Streitbare Aussagen in Erklärung

In einem Schreiben an den SPD-Landesverband kritisierte Kerth Toleranz gegenüber einer nach seinen Worten in migrantischen Milieus verbreiteten Intoleranz. "Selbst beim Herzensthema der Gleichberechtigung von Frauen schaut man bereitwillig weg." Daneben ist von einer "schwindenden Durchsetzungsfähigkeit des Rechtsstaates" die Rede. "Ohne eindeutiges Gewaltmonopol des Staates entwickeln Parallelgesellschaften eigene Gewaltmonopole", warnte Kerth. Die Polizei gelte im linken politischen Spektrum unterschwellig als Gegner und nicht als Stütze des Rechtsstaates. "Auch in der SPD sind solche Positionen salonfähig."

Das Bürgergeld bezeichnete der Landrat, dessen Landkreis Vorpommern-Rügen vom Tourismus profitiert, aber zu den ärmeren Regionen Deutschlands mit einer hohen Arbeitslosenquote gehört, als gesinnungspolitisch gut gemeint. "Sozial gerecht ist es nicht." Viele Menschen zögen sich vom Arbeitsmarkt zurück. Steigende Sozialleistungen würden auf immer weniger Schultern verteilt. "In Zeiten, in denen jede helfende Hand gebraucht wird, befördern wir die Utopie eines anstrengungslosen Lebens."

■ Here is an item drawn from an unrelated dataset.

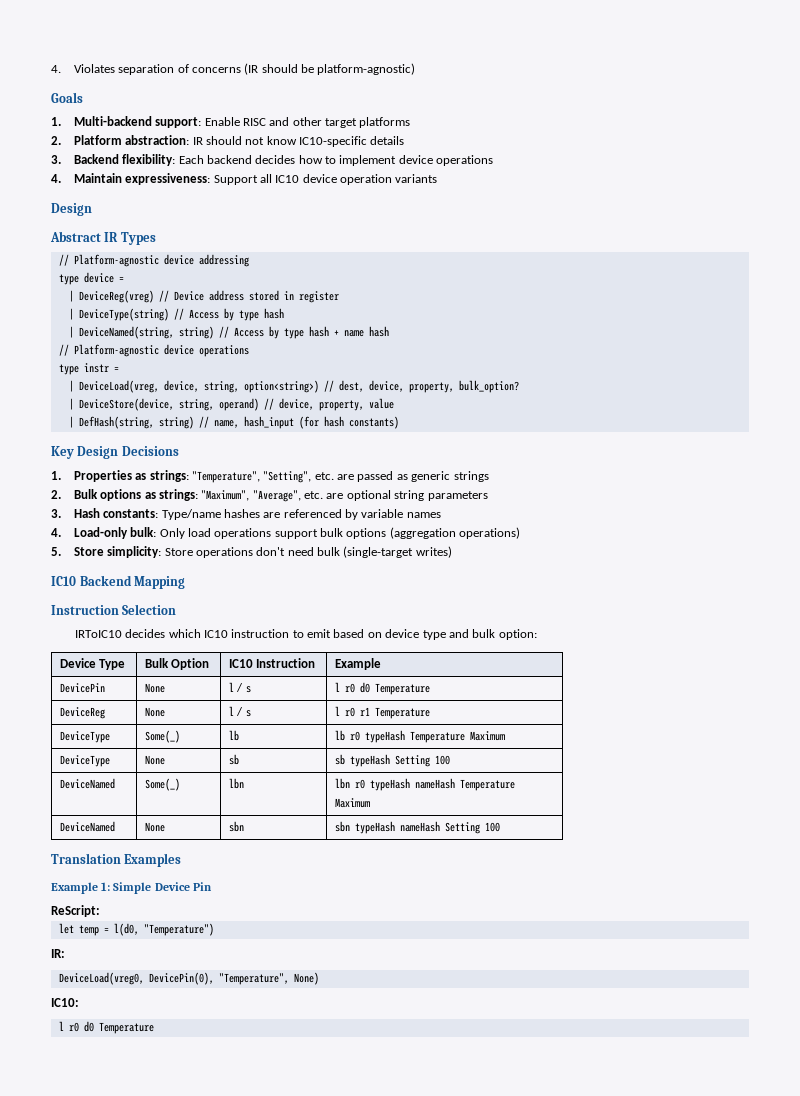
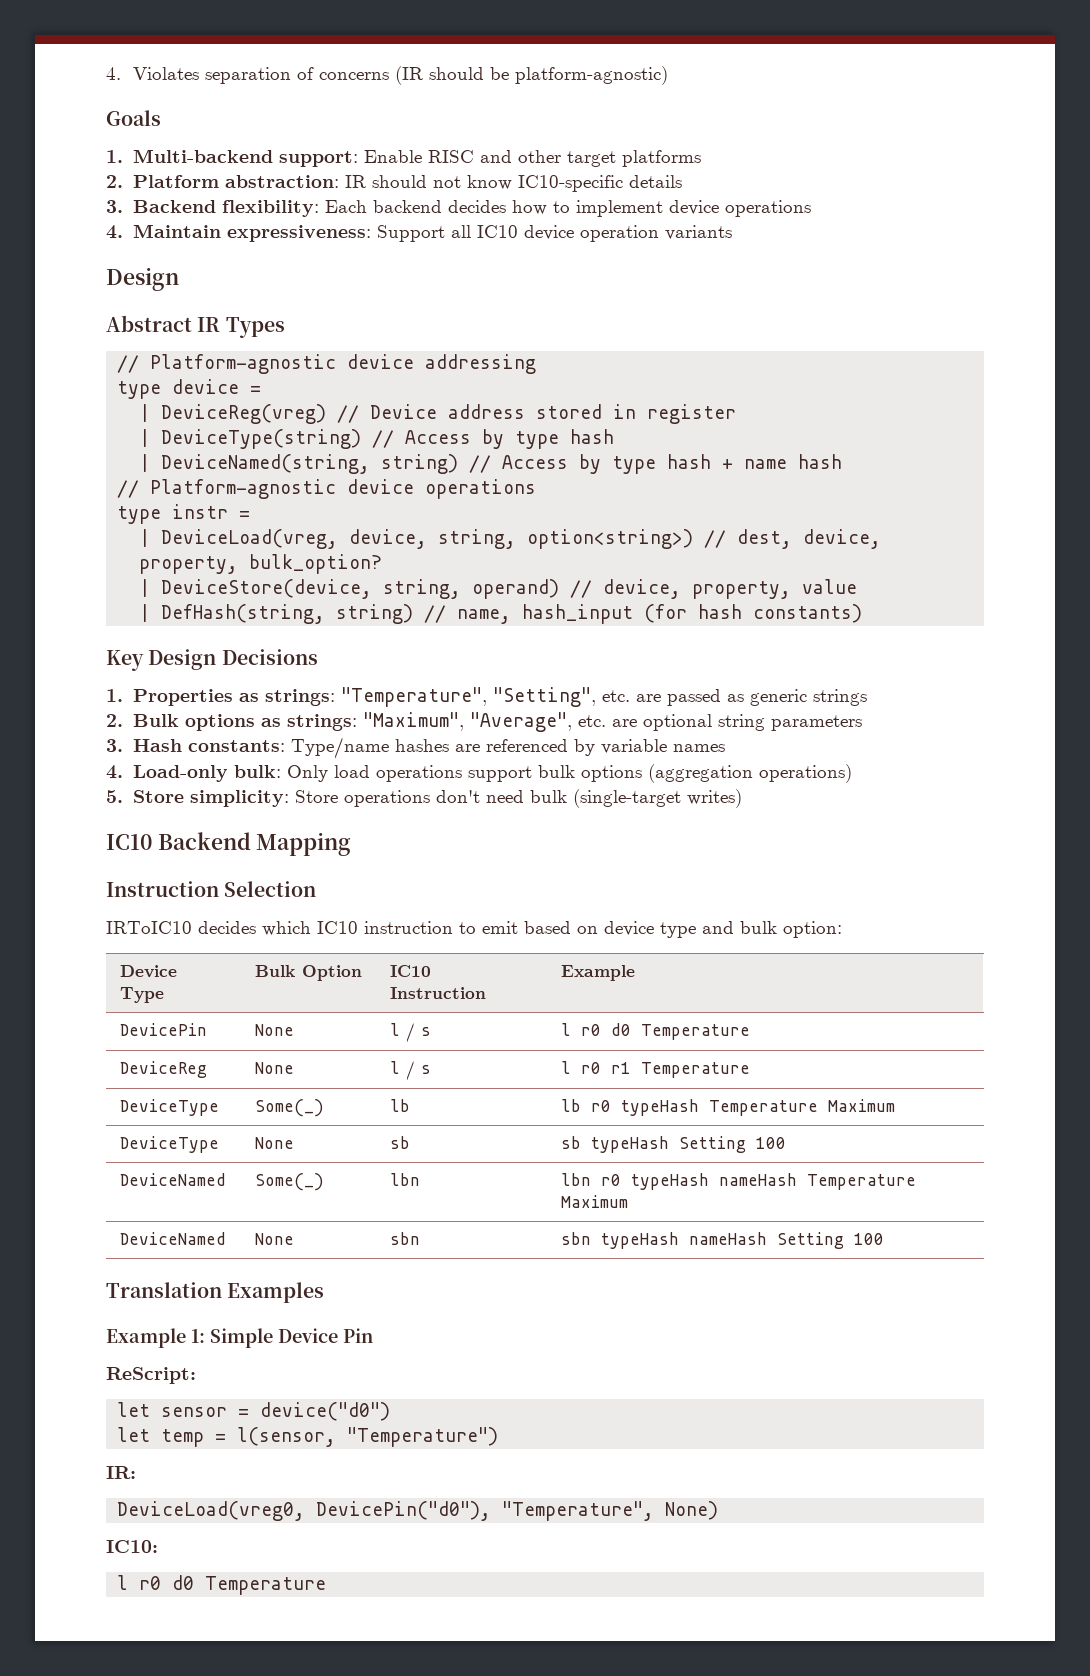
+ let sensor = device("d0")
- let temp = l(d0, "Temperature")
+ let temp = l(sensor, "Temperature")
- DeviceLoad(vreg0, DevicePin(0), "Temperature", None)
+ DeviceLoad(vreg0, DevicePin("d0"), "Temperature", None)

In der Tat gibt es Firmen, die von Kündigungen von Mitarbeitern mit Verweis auf das Bürgergeld berichten, beispielsweise Reinigungskräfte. Modellrechnungen zeigen jedoch, dass sie damit oft deutlich weniger Geld zur Verfügung haben. Auch eine Aussage von Jens Spahn vor der Erhöhung, dass eine vierköpfige Familie mit Bürgergeld faktisch so viel zur Verfügung habe wie eine Durchschnittsverdiener-Familie, erwies sich als falsch. Allerdings gibt es Rechnungen, die zeigen, dass Alleinverdiener-Familien mit zwei kleinen Kindern, wo der Mindestlohn verdient wird, nur etwas mehr Geld zur Verfügung haben, als eine vergleichbare Bürgergeld-Familie. Kritiker sagen unter anderem deshalb, dass der Mindestlohn zu gering sei - und nicht das Bürgergeld zu hoch.

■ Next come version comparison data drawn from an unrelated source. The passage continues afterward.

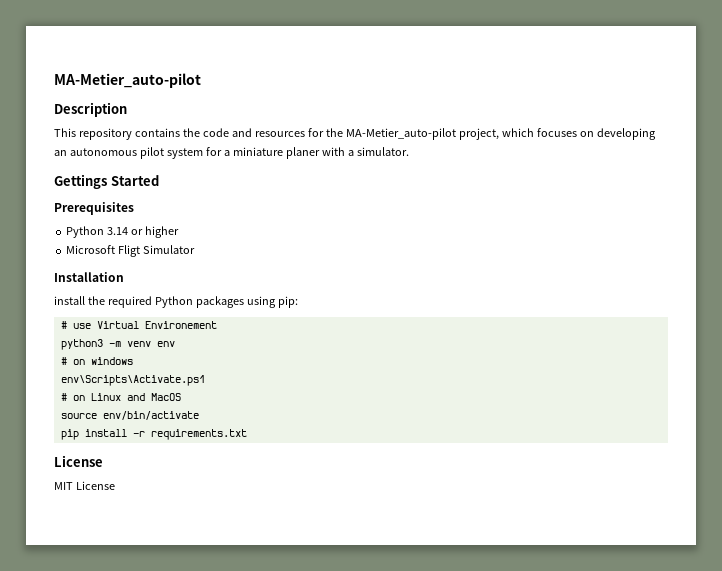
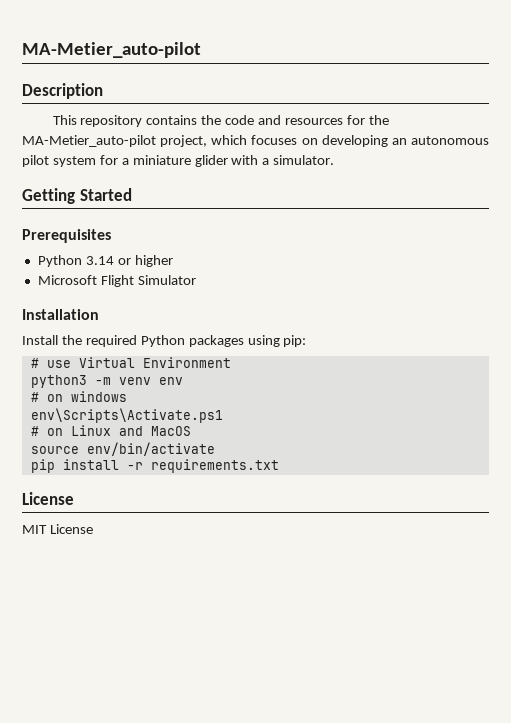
- This repository contains the code and resources for the MA-Metier_auto-pilot project, which focuses on developing an autonomous pilot system for a miniature planer with a simulator.
+ This repository contains the code and resources for the MA-Metier_auto-pilot project, which focuses on developing an autonomous pilot system for a miniature glider with a simulator.
- Gettings Started
+ Getting Started
- Microsoft Fligt Simulator
+ Microsoft Flight Simulator
- install the required Python packages using pip:
+ Install the required Python packages using pip:
- # use Virtual Environement
+ # use Virtual Environment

"Mir fällt der Austritt schwer"

Kerth hatte sich in der Vergangenheit wiederholt kritisch zur Migrationspolitik geäußert. Erst Ende September hatte er eine sechsseitige Erklärung veröffentlicht mit dem Titel "Flüchtlingskrise erfordert mehr Konsequenz und Ehrlichkeit!". Darin warf er der Bundesregierung vor, nicht alles zu unternehmen, um den Zulauf einzudämmen. "Die Stimmung ist in der Mitte der Gesellschaft fragil wie nie." Er sehe Unehrlichkeit und Tabus in der Debatte etwa um Versorgungsleistungen als mögliche Fluchtmotivation.

"Nach vielen Jahren Mitgliedschaft fällt mir der Austritt schwer", schrieb Kerth an den Landesverband gerichtet. Der Generalsekretär der MV-SPD, Julian Barlen, sagte: "Wir bedauern die Entscheidung von Stefan Kerth und werden uns weiterhin mit ganzer Kraft für eine gute Entwicklung in Vorpommern-Rügen und im ganzen Land einsetzen."